Information on the subject is not hard to find. The follow four articles were posted on the @newsbyrd twitter group, all within one hour of each other.
Warming Climate or Global Warming
During the June 22-to-28 period, there were 2,132 warm temperature records set or tied in the U.S., compared to 486 cold temperature records. This includes 267 monthly warm temperature records, and 54 all-time warm temperature records.
For the year-to-date, warm temperature records have been outpacing cold temperature records by about 7-to-1.
In a long-term trend that demonstrates the effects of a warming climate, daily record-high temperatures have recently been outpacing daily record-lows by an average of 2-to-1, and this imbalance is expected to grow as the climate continues to warm. According to a 2009 study, if the climate were not warming, this ratio would be expected to be even. Other studies have shown that climate change increases the odds of extreme heat events and may make them warmer and longer lasting.

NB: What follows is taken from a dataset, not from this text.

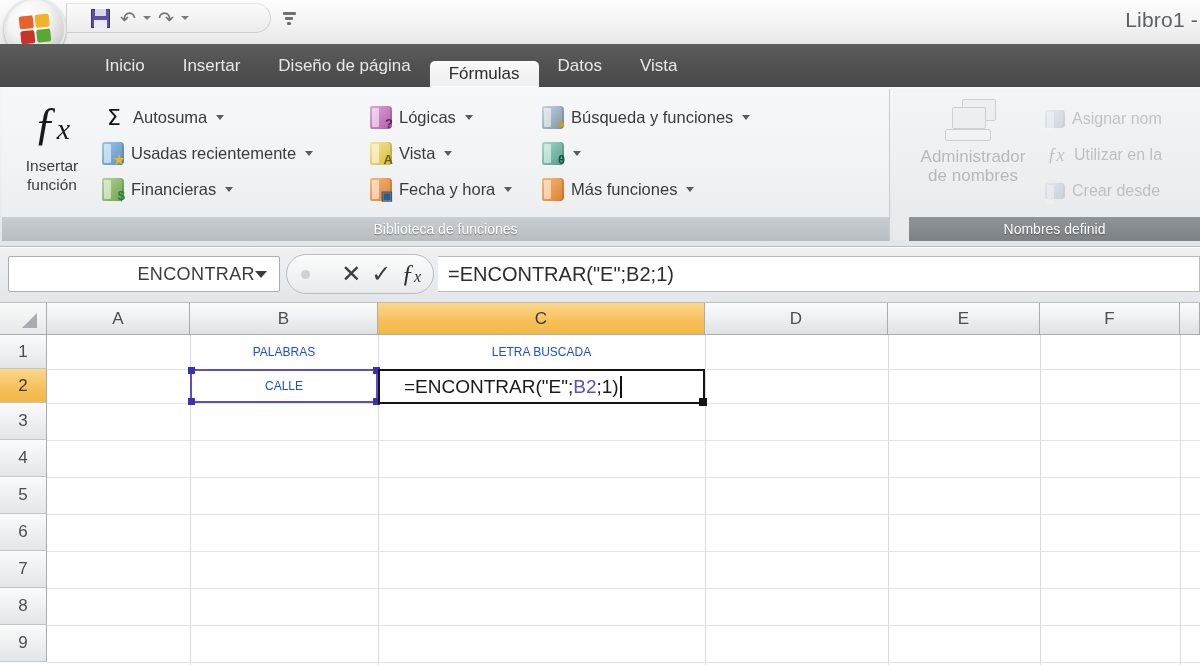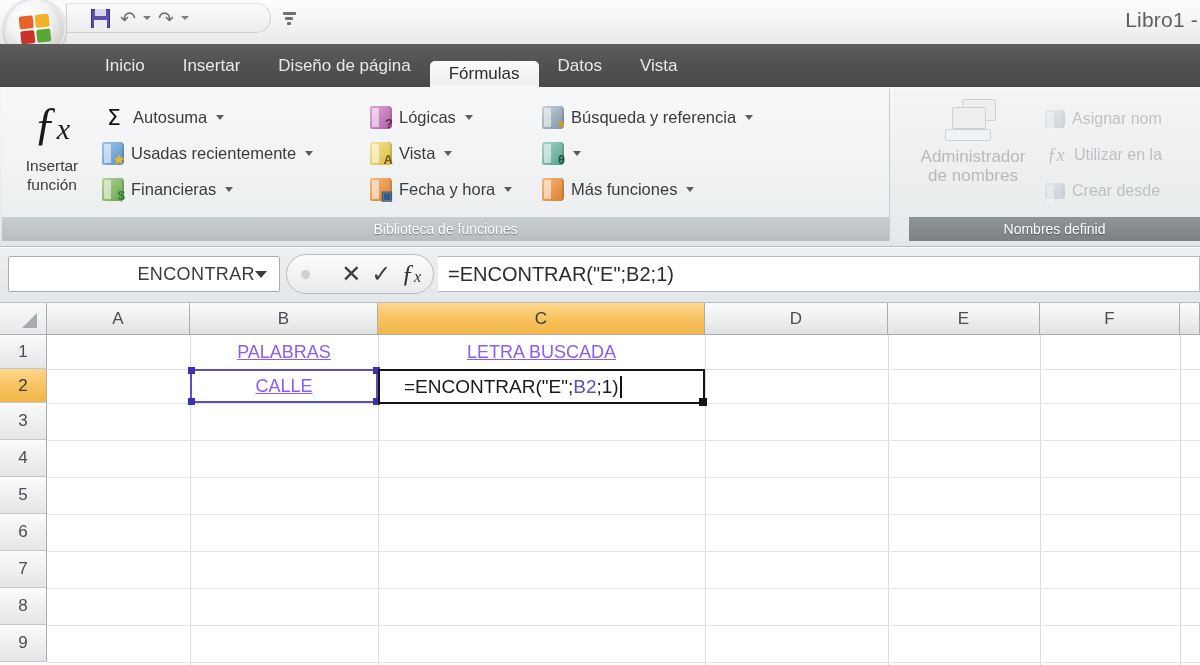"Búsqueda y referencia" span.txt { text: referencia -> funciones }
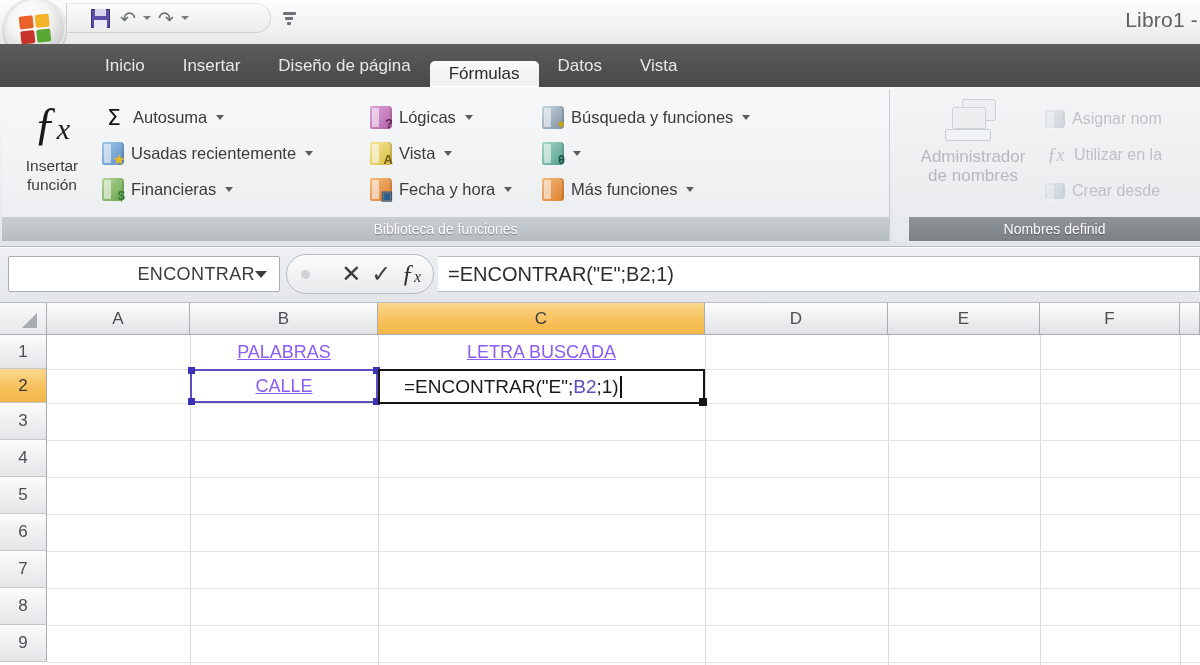"PALABRAS" .cell { color: #8b5cf6 -> #1d4ed8; font-size: 18px -> 12px; text-decoration: underline -> none }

Source: Think Progress June 30, 2012
Global warming has already significantly changed our Fraser River (Vancouver, Canada). Its waters are warming and its flows are shifting to earlier in the year. By summer when the legendary salmon runs surge into the river to spawn, the river is more often becoming too warm and low for their survival. Already more and more salmon are dying en route to the spawning grounds. Fishing quotas are being cut back to make up for it.

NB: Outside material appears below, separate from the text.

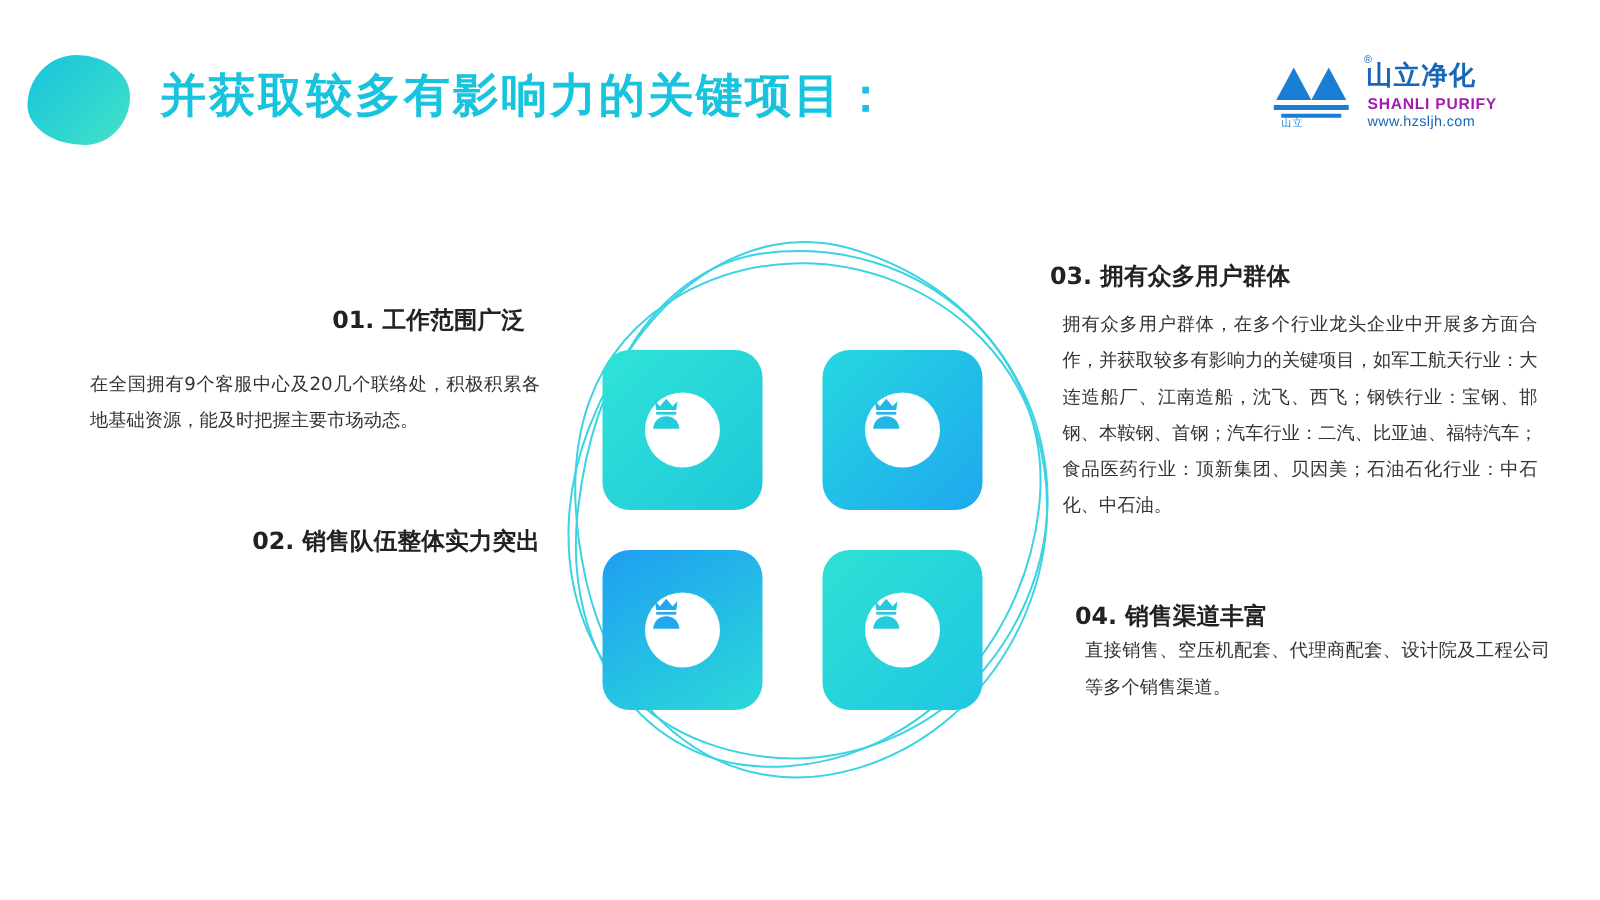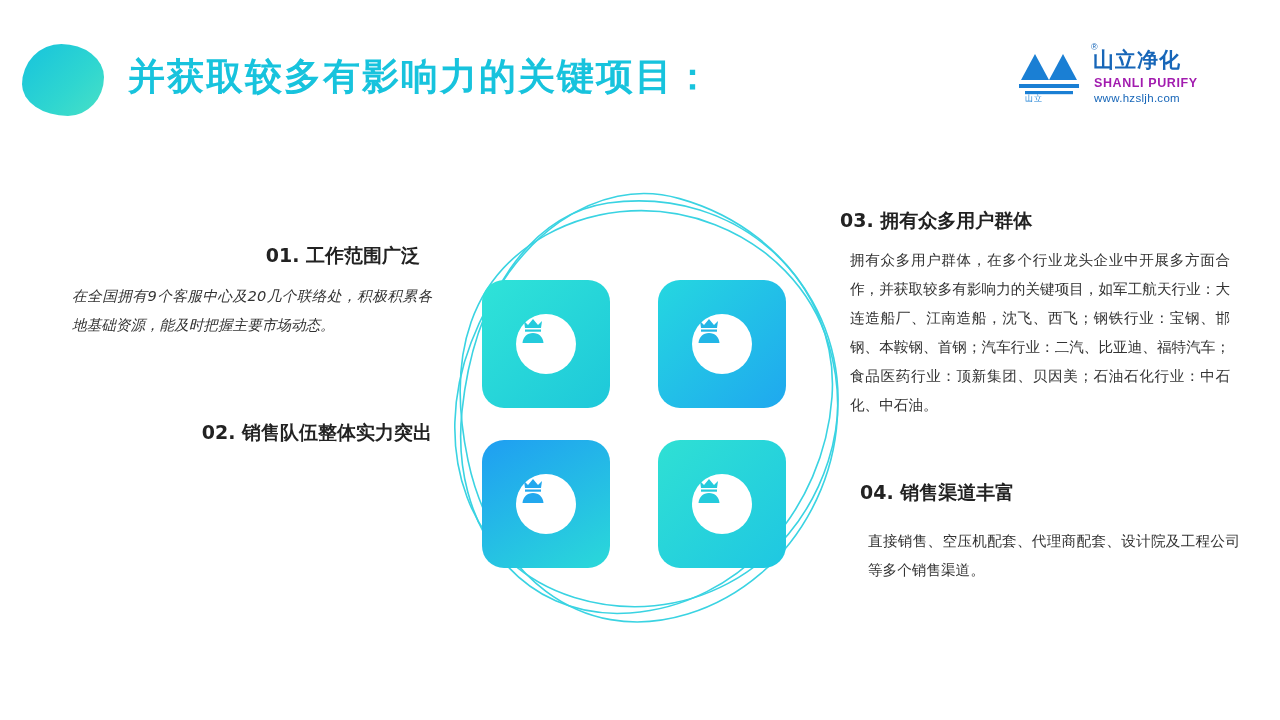"在全国拥有9个客服中心及20几个联络处，积极积累各地基础资源，能及时把握主要市场" #block-01 .block-body { font-style: italic -> none; margin-top: 12px -> 24px }
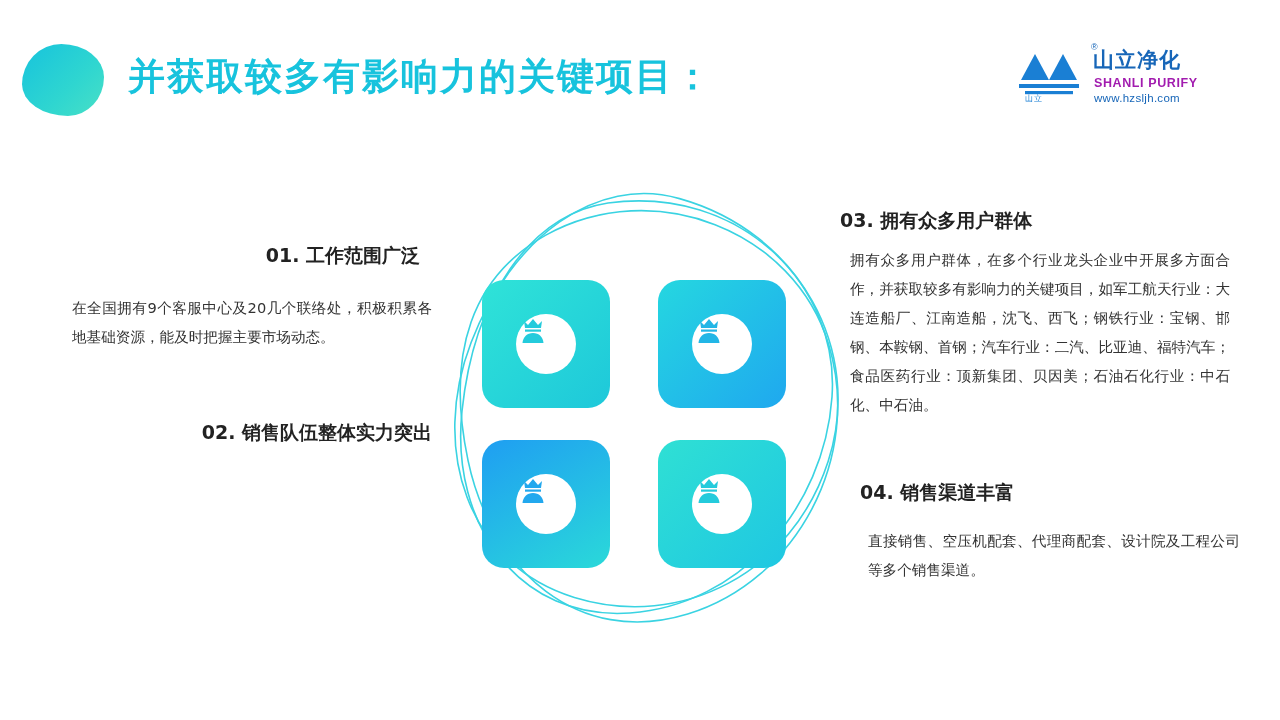"直接销售、空压机配套、代理商配套、设计院及工程公司等多个销售渠道。" #block-04 .block-body { font-family: Liberation Serif, serif -> none; margin-top: 21px -> 0 }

Experts predict far more “dramatic changes” lie ahead unless humans switch away from climate polluting energy sources. They say our salmon will be hard pressed to survive and thrive in the new overheated Fraser River we are creating.
The Fraser River drains a watershed larger than the state of Washington. The CO2 from the burning of oil, coal and natural gas has changed the climate significantly in this huge watershed. Average air temperatures are rising, average snowpack is declining and rainfall has changed throughout of the year. The river that drains his huge changing landscape is being changed as a result.
Source: The Vancouver Observer June 26, 2012
A Hot and Cold Topic, Depending on the Weather
“So much for global warming.” That’s quite possibly one of the most common phrases I hear every time New Zealand has a cold snap. It’s understandable people are confused by scientists telling us the world is heating up and to prepare for the worst, only to then be told August was the coldest on record.
From the scientists I’ve spoken to, it sounds as though New Zealand will be one of the better-placed nations to cope with and adapt to climate change. Some suggest we will become a warmer, tropical paradise that could see grapes grown across Waikato and Northland and a climate that has mild winters and hot, humid summers.
But we’re talking decades for this to happen, perhaps more than 100 years.
“Climate change is about a gradual shift in average conditions underlying the usual variations in the weather,” says Dr James Renwick, associate professor at Victoria University’s School of Geography, Environment and Earth Sciences.
Source: The New Zealand Herald June 30, 2012
What Scientist Have to Say
The severity of damaging human-induced climate change depends not only on the magnitude of the change but also on the potential for irreversibility. This paper shows that the climate change that takes place due to increases in carbon dioxide concentration is largely irreversible for 1,000 years after emissions stop. Following cessation of emissions, removal of atmospheric carbon dioxide decreases radiative forcing, but is largely compensated by slower loss of heat to the ocean, so that atmospheric temperatures do not drop significantly for at least 1,000 years. Among illustrative irreversible impacts that should be expected if atmospheric carbon dioxide concentrations increase from current levels near 385 parts per million by volume (ppmv) to a peak of 450–600 ppmv over the coming century are irreversible dry-season rainfall reductions in several regions comparable to those of the “dust bowl” era and inexorable sea level rise. Thermal expansion of the warming ocean provides a conservative lower limit to irreversible global average sea level rise of at least 0.4–1.0 m if 21st century CO2 concentrations exceed 600 ppmv and 0.6–1.9 m for peak CO2 concentrations exceeding ≈1,000 ppmv. Additional contributions from glaciers and ice sheet contributions to future sea level rise are uncertain but may equal or exceed several meters over the next millennium or longer.